To be understood at all, America must be understood morally. At its structural root, America is designed to encourage the free operation of moral principles, that is, to foster the exercise of natural moral understanding. America prospers as her moral integrity flourishes; America declines as her moral integrity declines. In the fundamental recesses of the soul, at that level at which he understands beyond the possibility of articulation, the American is a moralist. Intuitively he understands not only that he is capable of nothing but moral judgments but also that his very existence therefore compels him to make them. This compulsion of necessity demands "discrimination," a word thoughtlessly anathematized in the murk of the current social lexicon --- an unfortunate circumstance that works to confuse his innate moral sense, restricting the scope of its operation to the merely juridical. Hence his emphasis, short-sighted and pharisaic, on fact.

It requires but little elaboration to demonstrate that the world has expended a great deal of effort in institutionalizing death. The phenomenon of death-in-life is adequately documented and is perfectly observable anyway to those of us who do not wish to exhaust ourselves with the documents. Life itself is always more elusive. Constitutionally antagonistic to analysis, life flees that method which seeks to break it into its component parts. Life is inherently synthetic, as any student of elementary biology will attest; analysis is a particularly human phenomenon and frequently constitutes the greatest misunderstanding and abuse of reason. Yet most of our history is based on such analysis. For us, analysis always precedes synthesis; hence our current premonitions of genetic engineering. The secrets of "life" having been successfully analyzed, it now becomes the task of the scientist to attempt the next logical step, that is, synthesis. That this is a false (as well as a diabolical) reasoning seems scarcely to have occurred to anyone. If ever there was reason for  intelligent and moral men to rise in furor, this is it. The error of human history lies simply in attempting repeatedly to take the kingdom of heaven by storm, to wrest from nature what is already ours if only we will permit it to develop along its natural lines. The human mania for control is misplaced; were men to control themselves, the extension of control to areas not within human scope would be unnecessary. Failing in the attempt (failing to make the attempt) to control themselves, men choose instead to control that which is exterior to them, not realizing that this is a false, potentially fatal, pursuit.

America's fundamental principle is the principle  of religious liberty. Regardless of the subsequent vagaries of her development, it remains defensible to hold as true that America was founded on the religious integrity of the individual. All else is an outgrowth of this principle. Politically speaking (that is, speaking of the real, the noumenal, distribution of power in its phenomenal manifestations) America is the child not of the Enlightenment but of the Reformation. It is the testing ground for the questions posed and the answers posited by the Reformation.

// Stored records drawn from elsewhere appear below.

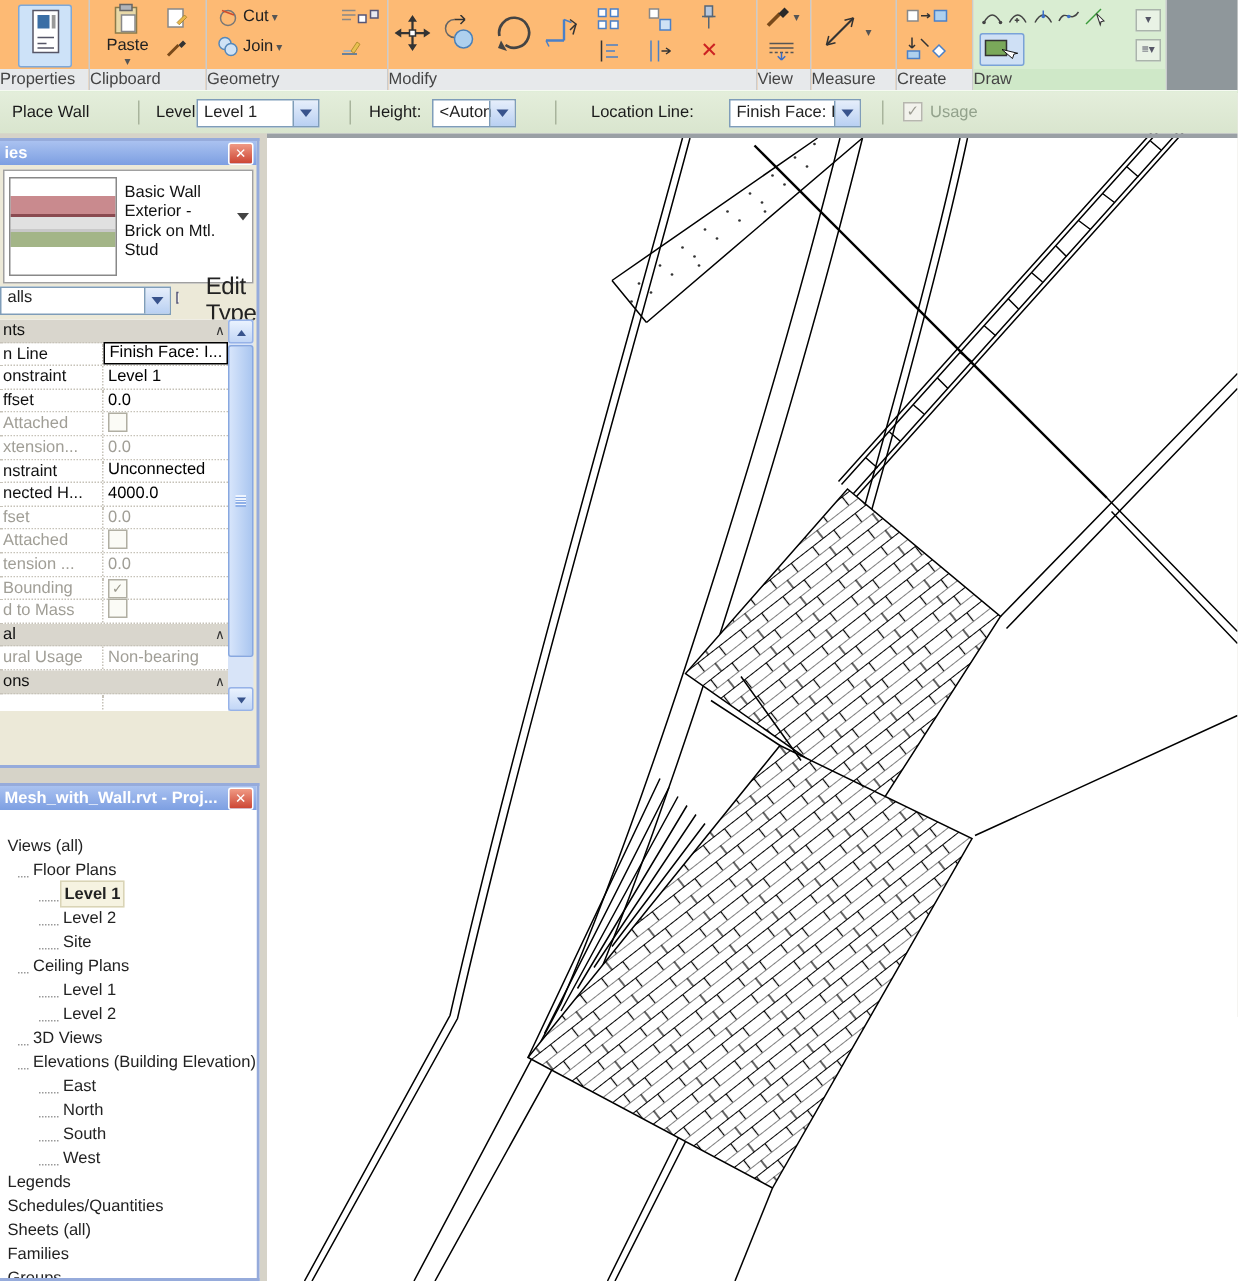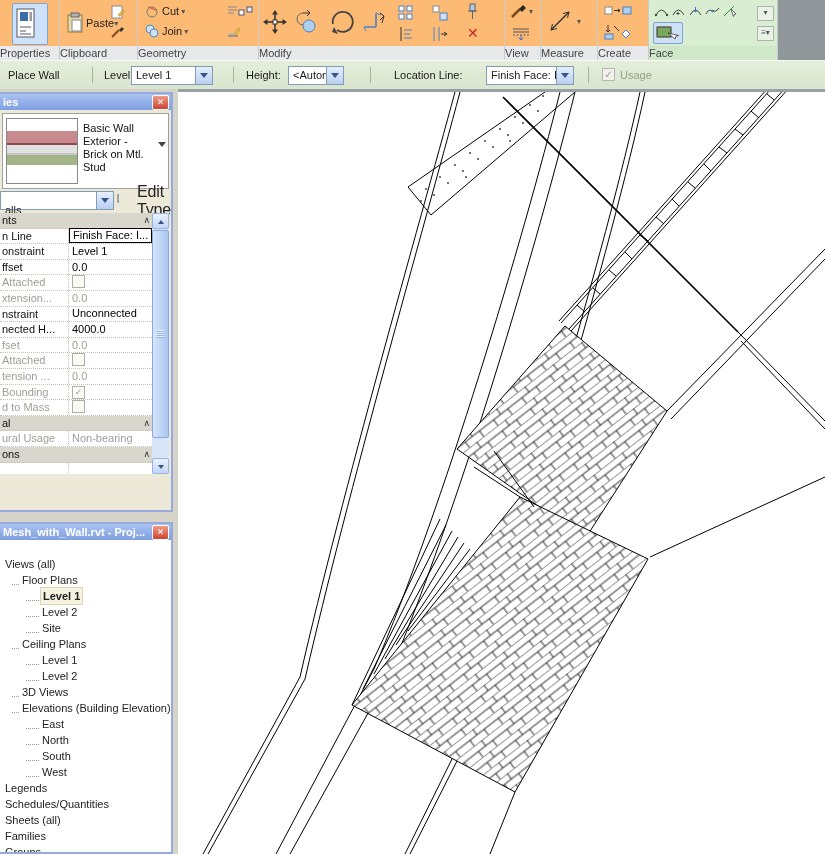--- a/index.html
+++ b/index.html
@@ -14,7 +14,7 @@
   .rpanel.draw{background:#d9edd2}
   .rpanel.draw .plabel{background:#cfe8c8}
   .ribbon-end{flex:1;background:#8f979b}
-  .bigbtn{position:absolute;display:flex;flex-direction:row;align-items:center;cursor:default}
+  .bigbtn{position:absolute;display:flex;flex-direction:column;align-items:center;cursor:default}
   .bigbtn.selected{background:#cde2f8;border:1px solid #7da7d8;border-radius:2px}
   .mini{position:absolute;display:flex;align-items:center;gap:2px}
   .dd{font-size:8px;color:#555}

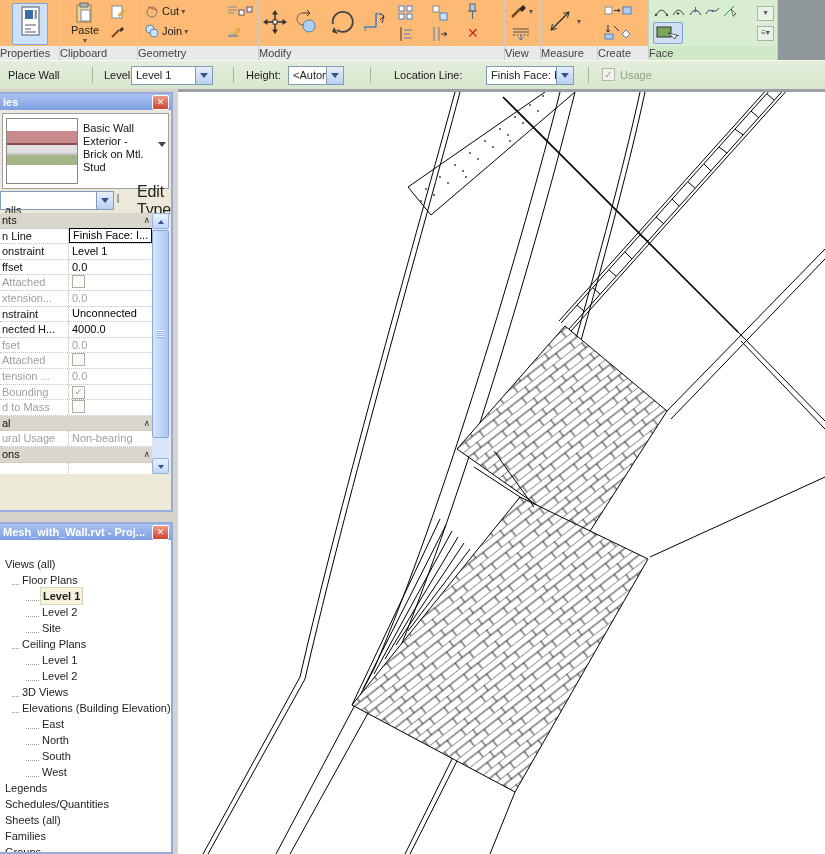--- a/index.html
+++ b/index.html
@@ -328,7 +328,7 @@
     <div class="scrollbtn" style="right:3px;top:26px">
       <span>≡</span>▾
     </div>
-    <div class="plabel">Face</div>
+    <div class="plabel">Draw</div>
   </div>
 
   <div class="ribbon-end"></div>

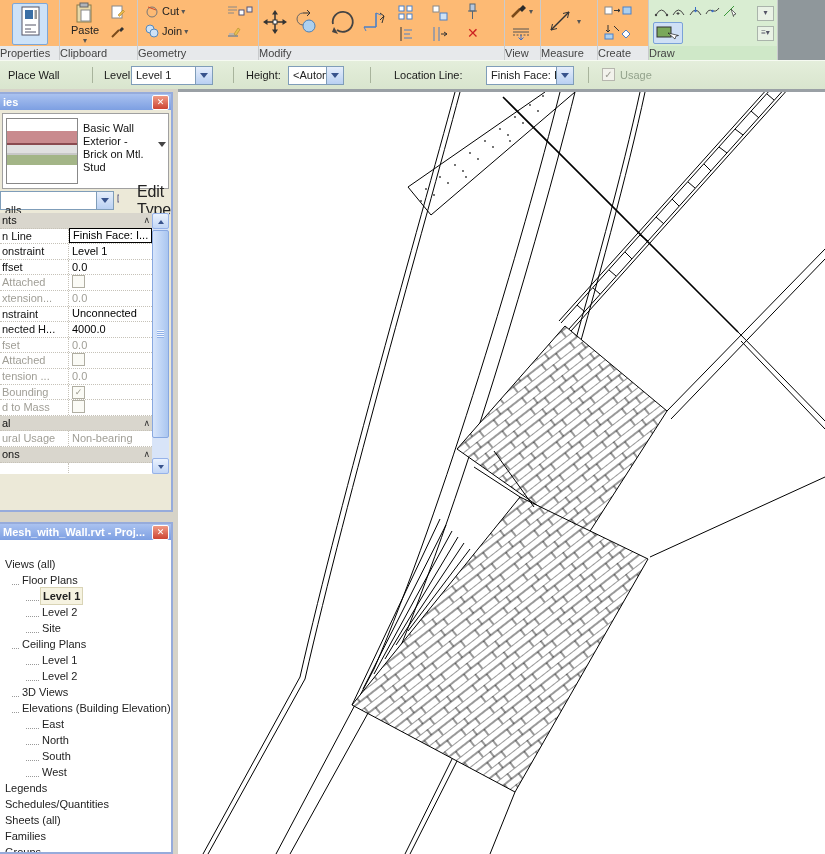--- a/index.html
+++ b/index.html
@@ -47,7 +47,7 @@
   .tname{position:absolute;left:80px;top:8px;width:70px;line-height:13px;color:#111}
   .tddar{position:absolute;right:2px;top:28px;width:0;height:0;border:4px solid transparent;border-top:5px solid #444}
   .selrow{position:absolute;left:0;top:96px;right:0;height:22px}
-  .wcombo{position:absolute;left:0;top:1px;width:114px;height:19px;box-sizing:border-box;background:#fff;border:1px solid #7f9db9;padding:12px 18px 0 4px}
+  .wcombo{position:absolute;left:0;top:1px;width:114px;height:19px;box-sizing:border-box;background:#fff;border:1px solid #7f9db9;padding:0 18px 0 4px}
   .etbtn{position:absolute;left:117px;top:1px;width:54px;height:19px;display:flex;align-items:center;gap:18px;font-size:16px;letter-spacing:-0.2px}
   .grid{position:absolute;left:0;top:119px;right:17px;bottom:36px;background:#fff;overflow:hidden}
   .prow{display:flex;height:14.6px;border-bottom:1px dotted #c6c2b8;align-items:center;background:#fff}

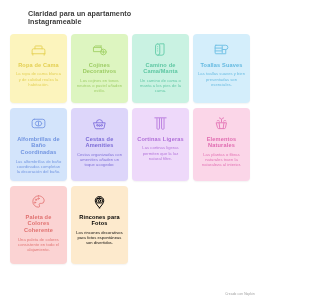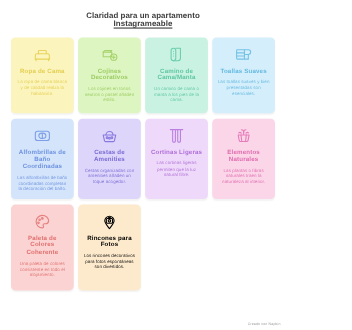--- a/index.html
+++ b/index.html
@@ -15,7 +15,6 @@
   }
   
   .title{
-    text-align:center;
     font-size:7.2px;
     line-height:8.4px;
     font-weight:bold;

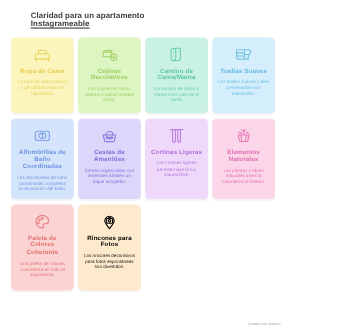--- a/index.html
+++ b/index.html
@@ -23,7 +23,7 @@
     margin:1px 0 7px 0;
     padding:0 18px;
   }
-  .title .ln2{display:block;text-decoration:underline;}
+  .title .ln2{display:block;}
   
   .grid{
     display:grid;

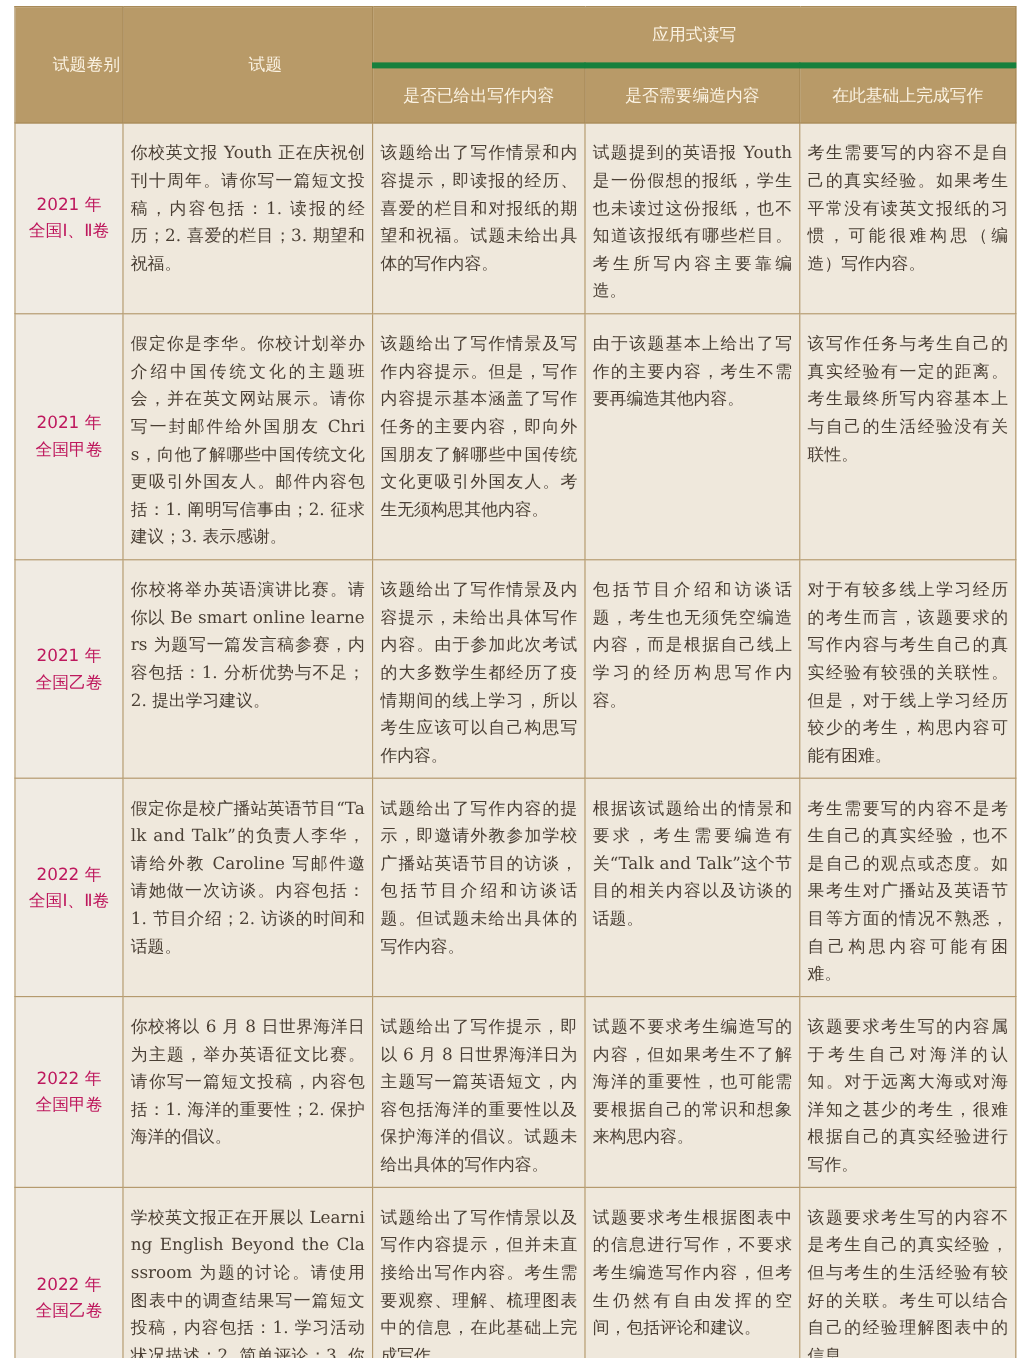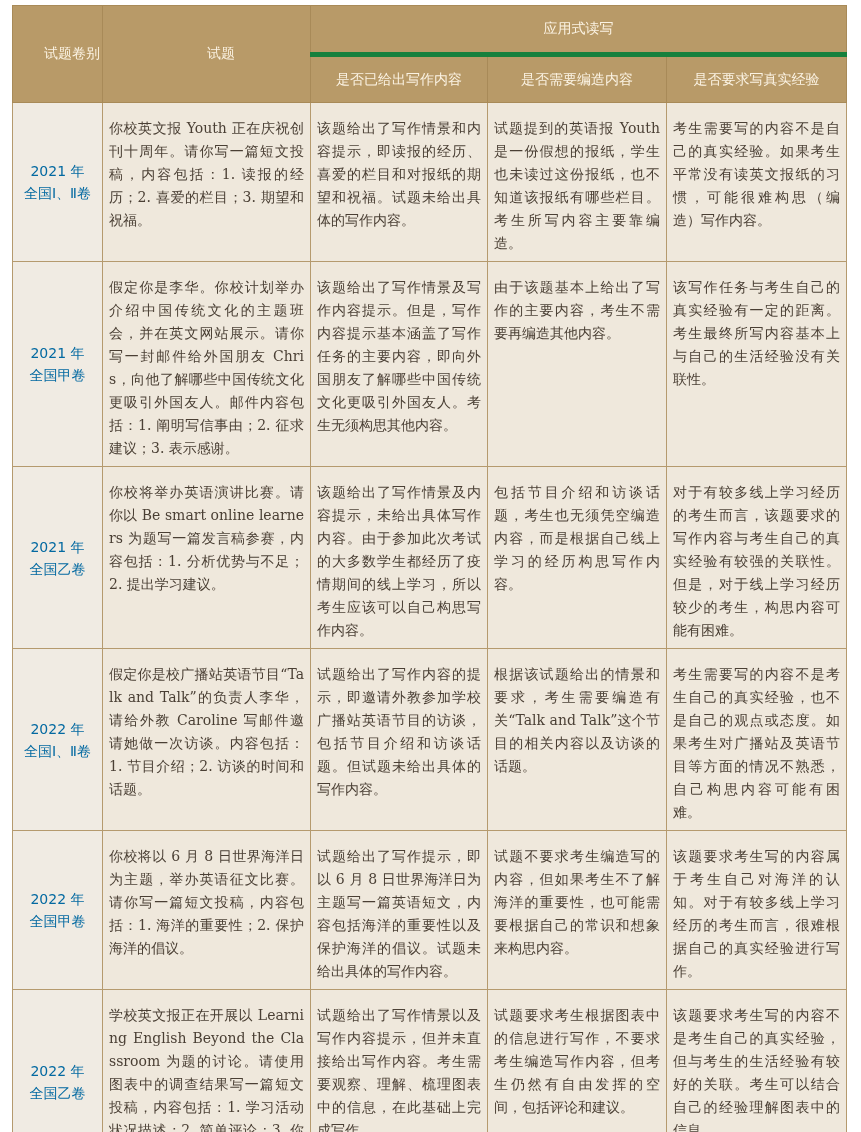--- a/index.html
+++ b/index.html
@@ -37,7 +37,7 @@
     <tr>
       <th class="hs">是否已给出写作内容</th>
       <th class="hs">是否需要编造内容</th>
-      <th class="hs">是否要求写真实经验</th>
+      <th class="hs">在此基础上完成写作</th>
     </tr>
   </thead>
   <tbody>

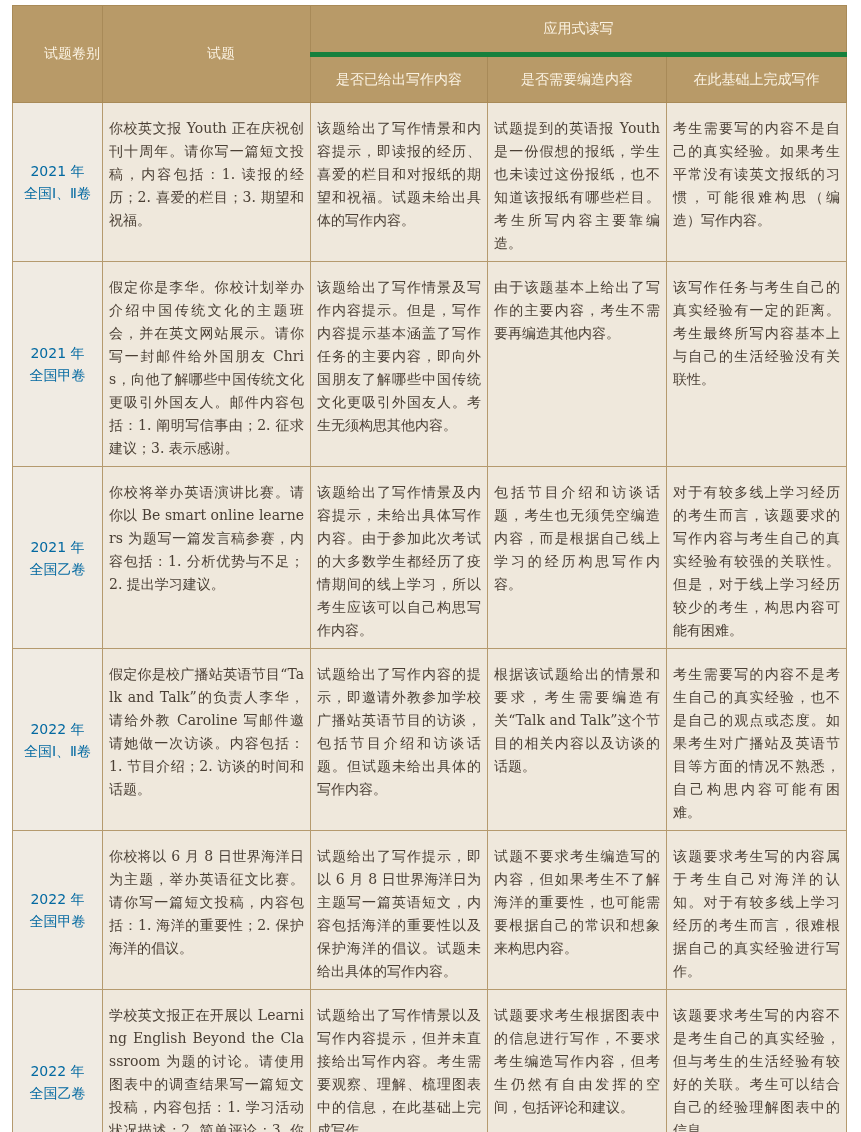--- a/index.html
+++ b/index.html
@@ -14,7 +14,7 @@
   .tbl td { background:#efe8dc; color:#4a3f34; border:1px solid #b59a6e; vertical-align:top;
             font-size:14px; line-height:23px; padding:14px 6px 6px 6px; text-align:justify; word-break:break-all; }
   .tbl td.year { text-align:center; vertical-align:middle; font-family:"DejaVu Sans","Liberation Sans",sans-serif;
-                 font-size:14px; line-height:22px; color:#0369a1; padding:0; background:#f0ebe3; }
+                 font-size:14px; line-height:22px; color:#be185d; padding:0; background:#f0ebe3; }
   .yl { display:block; }
 </style>
 </head>

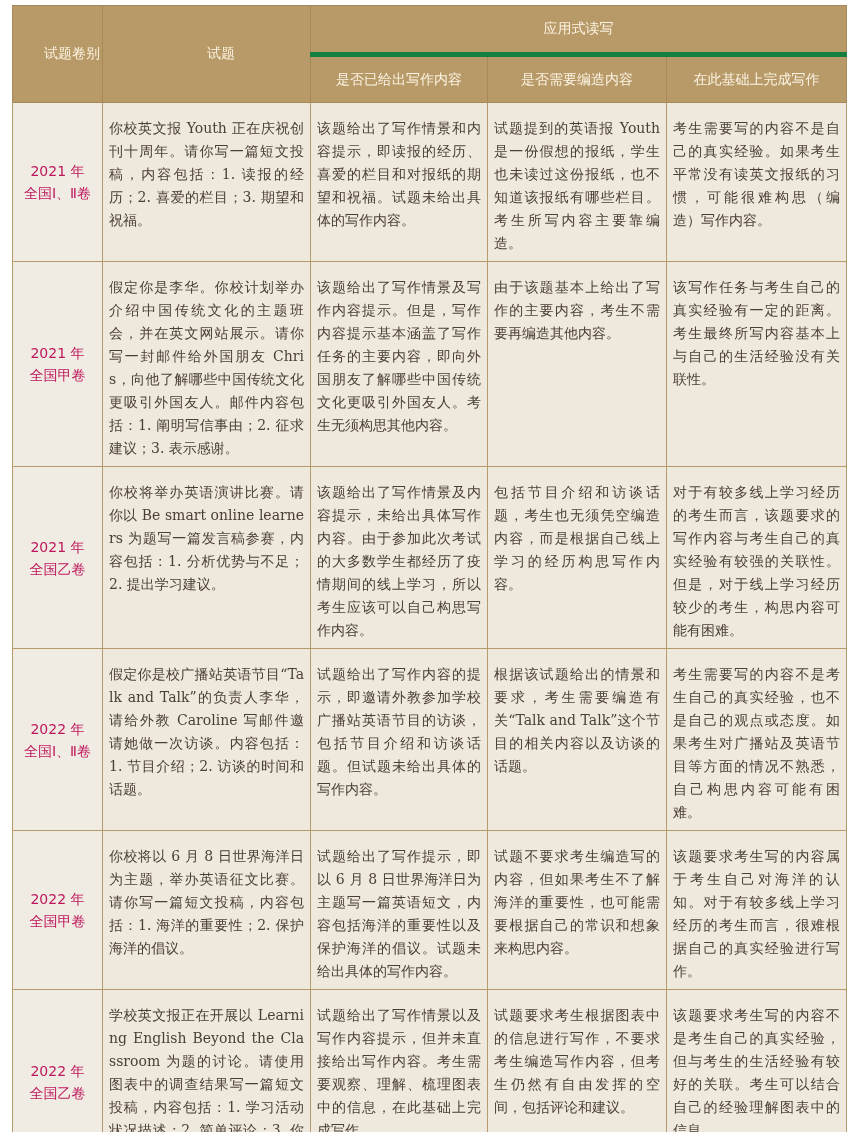--- a/index.html
+++ b/index.html
@@ -89,7 +89,7 @@
       <td>你校将以 6 月 8 日世界海洋日为主题，举办英语征文比赛。请你写一篇短文投稿，内容包括：1. 海洋的重要性；2. 保护海洋的倡议。</td>
       <td>试题给出了写作提示，即以 6 月 8 日世界海洋日为主题写一篇英语短文，内容包括海洋的重要性以及保护海洋的倡议。试题未给出具体的写作内容。</td>
       <td>试题不要求考生编造写的内容，但如果考生不了解海洋的重要性，也可能需要根据自己的常识和想象来构思内容。</td>
-      <td>该题要求考生写的内容属于考生自己对海洋的认知。对于有较多线上学习经历的考生而言，很难根据自己的真实经验进行写作。</td>
+      <td>该题要求考生写的内容属于考生自己对海洋的认知。对于远离大海或对海洋知之甚少的考生，很难根据自己的真实经验进行写作。</td>
     </tr>
     <tr style="height:184px">
       <td class="year">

Weary of analysis, of vivisection, we turn slowly toward some synthesis, some hope of unity which, in turn, grows as monstrous, as wearying as that precedent paradigm from which we sought to escape.

Once I suffered from a fear, which did not materialize. Some time later I suffered from a hope, which also did not materialize. I have lived the greater  part  of  my  life  in the debris strewn between these two moments.